**Work to be completed**
The records that follow must be printed exactly as they are.

(Detected change data)

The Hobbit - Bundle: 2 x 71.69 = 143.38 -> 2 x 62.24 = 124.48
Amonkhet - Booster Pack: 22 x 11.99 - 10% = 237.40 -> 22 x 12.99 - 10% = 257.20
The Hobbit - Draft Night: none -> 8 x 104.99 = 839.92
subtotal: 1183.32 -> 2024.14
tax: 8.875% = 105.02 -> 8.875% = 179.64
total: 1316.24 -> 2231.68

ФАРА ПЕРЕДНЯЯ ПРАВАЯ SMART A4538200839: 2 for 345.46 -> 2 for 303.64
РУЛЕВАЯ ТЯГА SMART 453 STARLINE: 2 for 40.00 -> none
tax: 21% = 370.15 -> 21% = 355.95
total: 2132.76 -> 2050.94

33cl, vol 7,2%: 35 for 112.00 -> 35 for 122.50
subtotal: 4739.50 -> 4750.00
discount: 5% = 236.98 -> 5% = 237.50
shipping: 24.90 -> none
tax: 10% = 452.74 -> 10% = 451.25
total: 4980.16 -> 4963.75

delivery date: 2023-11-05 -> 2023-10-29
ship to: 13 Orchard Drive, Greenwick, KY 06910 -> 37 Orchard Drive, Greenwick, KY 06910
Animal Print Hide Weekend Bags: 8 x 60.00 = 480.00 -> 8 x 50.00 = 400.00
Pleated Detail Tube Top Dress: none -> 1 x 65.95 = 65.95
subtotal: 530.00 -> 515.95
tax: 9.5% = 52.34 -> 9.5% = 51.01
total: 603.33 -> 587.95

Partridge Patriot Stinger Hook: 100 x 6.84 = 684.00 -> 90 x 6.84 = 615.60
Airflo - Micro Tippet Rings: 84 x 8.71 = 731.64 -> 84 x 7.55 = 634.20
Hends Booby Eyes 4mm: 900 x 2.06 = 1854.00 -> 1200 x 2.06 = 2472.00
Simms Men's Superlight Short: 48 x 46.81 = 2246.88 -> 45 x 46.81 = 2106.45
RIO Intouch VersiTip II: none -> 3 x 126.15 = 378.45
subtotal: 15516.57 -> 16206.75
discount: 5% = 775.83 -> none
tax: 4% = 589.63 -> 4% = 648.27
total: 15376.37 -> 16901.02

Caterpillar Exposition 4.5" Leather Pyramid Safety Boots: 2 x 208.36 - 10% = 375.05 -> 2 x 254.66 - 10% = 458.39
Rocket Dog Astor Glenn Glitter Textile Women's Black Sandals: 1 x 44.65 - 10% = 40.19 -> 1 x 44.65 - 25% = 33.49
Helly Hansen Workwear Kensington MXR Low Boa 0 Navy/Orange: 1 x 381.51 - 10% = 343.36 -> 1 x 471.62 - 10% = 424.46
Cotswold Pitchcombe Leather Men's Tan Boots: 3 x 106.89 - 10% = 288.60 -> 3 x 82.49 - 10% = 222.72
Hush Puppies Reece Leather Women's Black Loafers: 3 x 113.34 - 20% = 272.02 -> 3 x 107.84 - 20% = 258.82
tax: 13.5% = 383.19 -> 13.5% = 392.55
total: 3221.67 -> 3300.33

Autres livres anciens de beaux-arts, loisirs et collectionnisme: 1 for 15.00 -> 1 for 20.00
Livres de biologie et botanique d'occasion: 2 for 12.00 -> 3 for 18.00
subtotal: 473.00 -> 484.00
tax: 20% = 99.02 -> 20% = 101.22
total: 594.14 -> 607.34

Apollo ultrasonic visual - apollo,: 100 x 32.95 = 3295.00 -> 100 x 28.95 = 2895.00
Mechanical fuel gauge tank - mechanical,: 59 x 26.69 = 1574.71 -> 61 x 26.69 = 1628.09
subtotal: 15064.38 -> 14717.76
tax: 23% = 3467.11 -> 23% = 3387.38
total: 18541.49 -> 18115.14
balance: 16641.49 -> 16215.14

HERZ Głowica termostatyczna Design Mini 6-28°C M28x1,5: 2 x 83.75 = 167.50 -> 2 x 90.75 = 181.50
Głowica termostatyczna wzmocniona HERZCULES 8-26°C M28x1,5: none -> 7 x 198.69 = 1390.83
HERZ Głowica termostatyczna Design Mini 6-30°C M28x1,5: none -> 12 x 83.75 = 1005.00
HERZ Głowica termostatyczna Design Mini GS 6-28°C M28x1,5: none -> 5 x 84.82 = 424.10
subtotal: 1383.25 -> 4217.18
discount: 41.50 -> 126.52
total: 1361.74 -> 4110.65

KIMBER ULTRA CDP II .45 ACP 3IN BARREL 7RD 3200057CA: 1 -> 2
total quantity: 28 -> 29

**Expected output**
The Hobbit - Bundle: 2 x 71.69 = 143.38 -> 2 x 62.24 = 124.48
Amonkhet - Booster Pack: 22 x 11.99 - 10% = 237.40 -> 22 x 12.99 - 10% = 257.20
The Hobbit - Draft Night: none -> 8 x 104.99 = 839.92
subtotal: 1183.32 -> 2024.14
tax: 8.875% = 105.02 -> 8.875% = 179.64
total: 1316.24 -> 2231.68

ФАРА ПЕРЕДНЯЯ ПРАВАЯ SMART A4538200839: 2 for 345.46 -> 2 for 303.64
РУЛЕВАЯ ТЯГА SMART 453 STARLINE: 2 for 40.00 -> none
tax: 21% = 370.15 -> 21% = 355.95
total: 2132.76 -> 2050.94

33cl, vol 7,2%: 35 for 112.00 -> 35 for 122.50
subtotal: 4739.50 -> 4750.00
discount: 5% = 236.98 -> 5% = 237.50
shipping: 24.90 -> none
tax: 10% = 452.74 -> 10% = 451.25
total: 4980.16 -> 4963.75

delivery date: 2023-11-05 -> 2023-10-29
ship to: 13 Orchard Drive, Greenwick, KY 06910 -> 37 Orchard Drive, Greenwick, KY 06910
Animal Print Hide Weekend Bags: 8 x 60.00 = 480.00 -> 8 x 50.00 = 400.00
Pleated Detail Tube Top Dress: none -> 1 x 65.95 = 65.95
subtotal: 530.00 -> 515.95
tax: 9.5% = 52.34 -> 9.5% = 51.01
total: 603.33 -> 587.95

Partridge Patriot Stinger Hook: 100 x 6.84 = 684.00 -> 90 x 6.84 = 615.60
Airflo - Micro Tippet Rings: 84 x 8.71 = 731.64 -> 84 x 7.55 = 634.20
Hends Booby Eyes 4mm: 900 x 2.06 = 1854.00 -> 1200 x 2.06 = 2472.00
Simms Men's Superlight Short: 48 x 46.81 = 2246.88 -> 45 x 46.81 = 2106.45
RIO Intouch VersiTip II: none -> 3 x 126.15 = 378.45
subtotal: 15516.57 -> 16206.75
discount: 5% = 775.83 -> none
tax: 4% = 589.63 -> 4% = 648.27
total: 15376.37 -> 16901.02

Caterpillar Exposition 4.5" Leather Pyramid Safety Boots: 2 x 208.36 - 10% = 375.05 -> 2 x 254.66 - 10% = 458.39
Rocket Dog Astor Glenn Glitter Textile Women's Black Sandals: 1 x 44.65 - 10% = 40.19 -> 1 x 44.65 - 25% = 33.49
Helly Hansen Workwear Kensington MXR Low Boa 0 Navy/Orange: 1 x 381.51 - 10% = 343.36 -> 1 x 471.62 - 10% = 424.46
Cotswold Pitchcombe Leather Men's Tan Boots: 3 x 106.89 - 10% = 288.60 -> 3 x 82.49 - 10% = 222.72
Hush Puppies Reece Leather Women's Black Loafers: 3 x 113.34 - 20% = 272.02 -> 3 x 107.84 - 20% = 258.82
tax: 13.5% = 383.19 -> 13.5% = 392.55
total: 3221.67 -> 3300.33

Autres livres anciens de beaux-arts, loisirs et collectionnisme: 1 for 15.00 -> 1 for 20.00
Livres de biologie et botanique d'occasion: 2 for 12.00 -> 3 for 18.00
subtotal: 473.00 -> 484.00
tax: 20% = 99.02 -> 20% = 101.22
total: 594.14 -> 607.34

Apollo ultrasonic visual - apollo,: 100 x 32.95 = 3295.00 -> 100 x 28.95 = 2895.00
Mechanical fuel gauge tank - mechanical,: 59 x 26.69 = 1574.71 -> 61 x 26.69 = 1628.09
subtotal: 15064.38 -> 14717.76
tax: 23% = 3467.11 -> 23% = 3387.38
total: 18541.49 -> 18115.14
balance: 16641.49 -> 16215.14

HERZ Głowica termostatyczna Design Mini 6-28°C M28x1,5: 2 x 83.75 = 167.50 -> 2 x 90.75 = 181.50
Głowica termostatyczna wzmocniona HERZCULES 8-26°C M28x1,5: none -> 7 x 198.69 = 1390.83
HERZ Głowica termostatyczna Design Mini 6-30°C M28x1,5: none -> 12 x 83.75 = 1005.00
HERZ Głowica termostatyczna Design Mini GS 6-28°C M28x1,5: none -> 5 x 84.82 = 424.10
subtotal: 1383.25 -> 4217.18
discount: 41.50 -> 126.52
total: 1361.74 -> 4110.65

KIMBER ULTRA CDP II .45 ACP 3IN BARREL 7RD 3200057CA: 1 -> 2
total quantity: 28 -> 29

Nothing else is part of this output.